On 14 September, the squadron began flying missions to escort B-24 Liberator bombers. The Japanese had 200 aircraft at Kahili Airfield and Balalae Island, opposed by only 50 aircraft from the U.S. squadrons in the area. The first couple of missions that the squadron undertook were relatively quiet but, on 16 September, VMF-214 was attacked by a group of 35 Japanese A6M Zeros. The squadron repelled the strike, destroying 11 Japanese aircraft for the loss of only one of their own. Several costly engagements with the strong Japanese forces in the area followed. Bolt did not score any victories during this time, but was promoted to first lieutenant that month.

===Marshall Islands===

Bolt got his first victories of the deployment on 23 September when he was with a flight of 15 VMF-214 aircraft escorting B-24 Liberators back from a raid on Kahili. The bombers had been followed by 20 to 30 Zeros, and a dogfight quickly ensued. During the course of the engagement over Bougainville, Bolt scored two victories. His wingman, Ed Harper, also claimed a victory. For the next several weeks, the squadron operated out of Munda in the Solomon Islands.

A self-described "workaholic" Bolt was considered by the other pilots to be the most energetic member of the squadron. He took to collecting and sending home keepsakes from daily life on the front lines; he and two other pilots were known as the "Quartermaster Kids" because they collected so many souvenirs and shipped them home. He could often be found in the harbor near their airstrip dynamiting fish and was known to organize many of the squadron's pig roasts and beer parties. Bolt also took it upon himself to test out many different ammunition configurations for the .50 caliber guns on the F4U during his free time. His research was conducted by firing rounds into 50-gallon drums partially filled with gasoline and at abandoned aircraft in the Espiritu Santo boneyard. He found that incendiary rounds were more effective, and convinced his squadron, and eventually most of the aircraft squadrons in the Pacific Theater, to begin firing six incendiary rounds for every one armor-piercing or tracer round, rather than firing one for one.

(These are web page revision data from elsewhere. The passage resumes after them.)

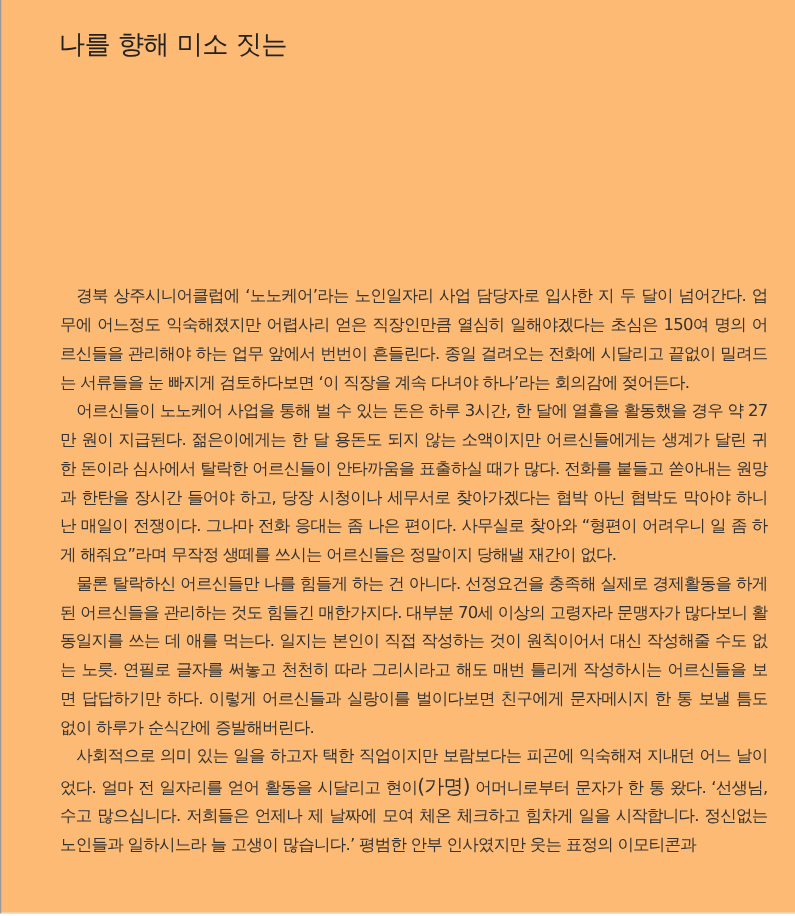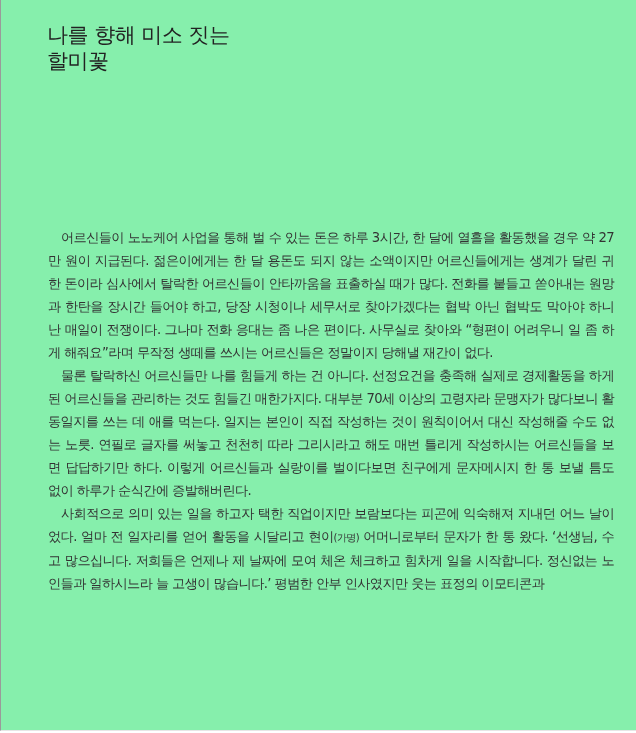"나를 향해 미소 짓는" .page { background: #86efac -> #fdba74 }
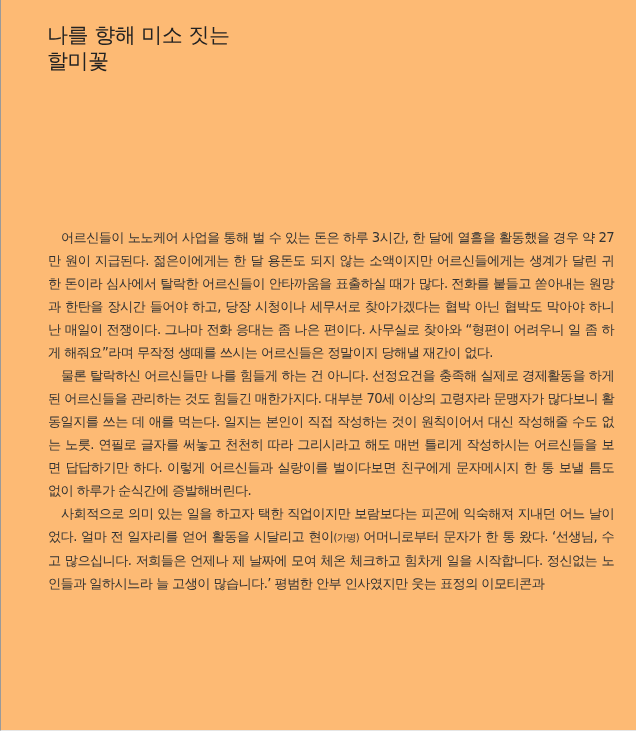"할미꽃" span { html: <span>할미꽃</span> -> none }
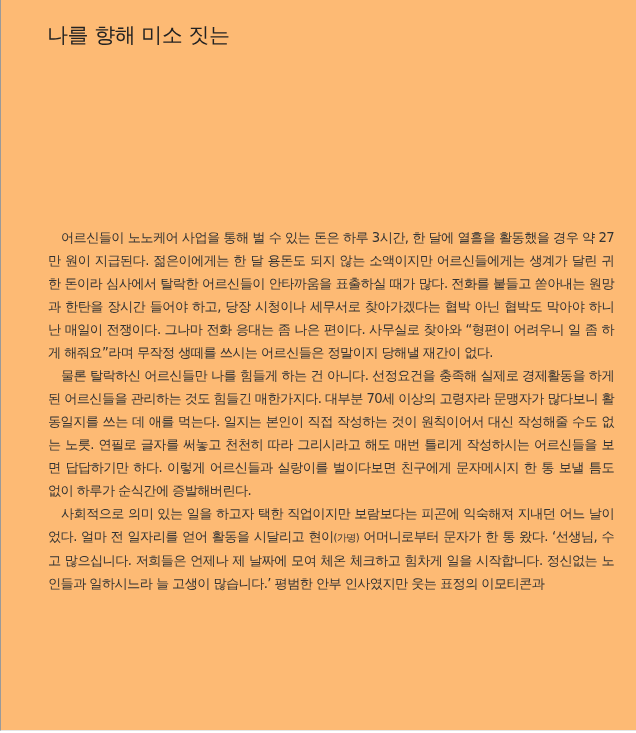"경북 상주시니어클럽에 ‘노노케어’라는 노인일자리 사업" p { html: none -> <p>경북 상주시니어클럽에 ‘노노케어’라는 노인일자리 사업 담당자로 입사한 지 두 달이 넘어간다. 업무에 어느정도 익숙해졌지만 어렵사리 얻은 직장인만큼 열심히 일해야겠다는 초심은 150여 명의 어르신들을 관리해야 하는 업무 앞에서 번번이 흔들린다. 종일 걸려오는 전화에 시달리고 끝없이 밀려드는 서류들을 눈 빠지게 검토하다보면 ‘이 직장을 계속 다녀야 하나’라는 회의감에 젖어든다.</p> }
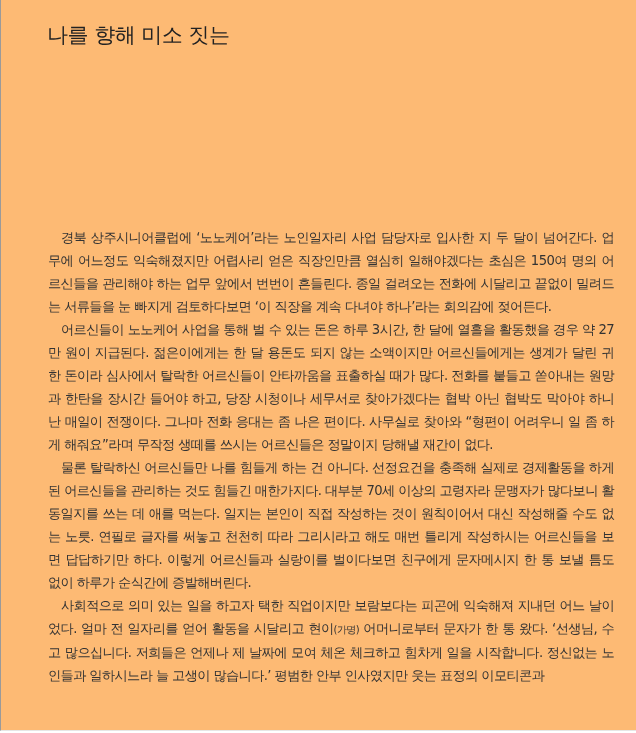"(가명)" .small { font-size: 10px -> 16px }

Bolt became well known—but also drew the ire of his squadron's commanding officer—during what began as an escort mission for B-24 Liberators. The bombers were lost in the clouds and the flight ran into poor weather, forcing them to turn back. During the flight home, the U.S. pilots noticed much Japanese surface traffic but did not engage because of the weather. On their way back to Munda one of the aircraft had a mechanical problem, and a group including Bolt had to land at Barakoma Airfield on Vella Lavella. He tried to convince others to go with him to attack the ships they had seen, but they refused. He refueled and took off, against Boyington's orders, and destroyed four enemy barges and strafed several ground concentrations in the vicinity of Tonolei Harbor before returning to Munda. Disobeying a direct order drew Boyington's wrath until the next day, when a telegram was received from Admiral William "Bull" Halsey: "That one man war ... conducted by Lieut Bolt against Jap stuff in Tonolei, warm heart (stop) Halsey."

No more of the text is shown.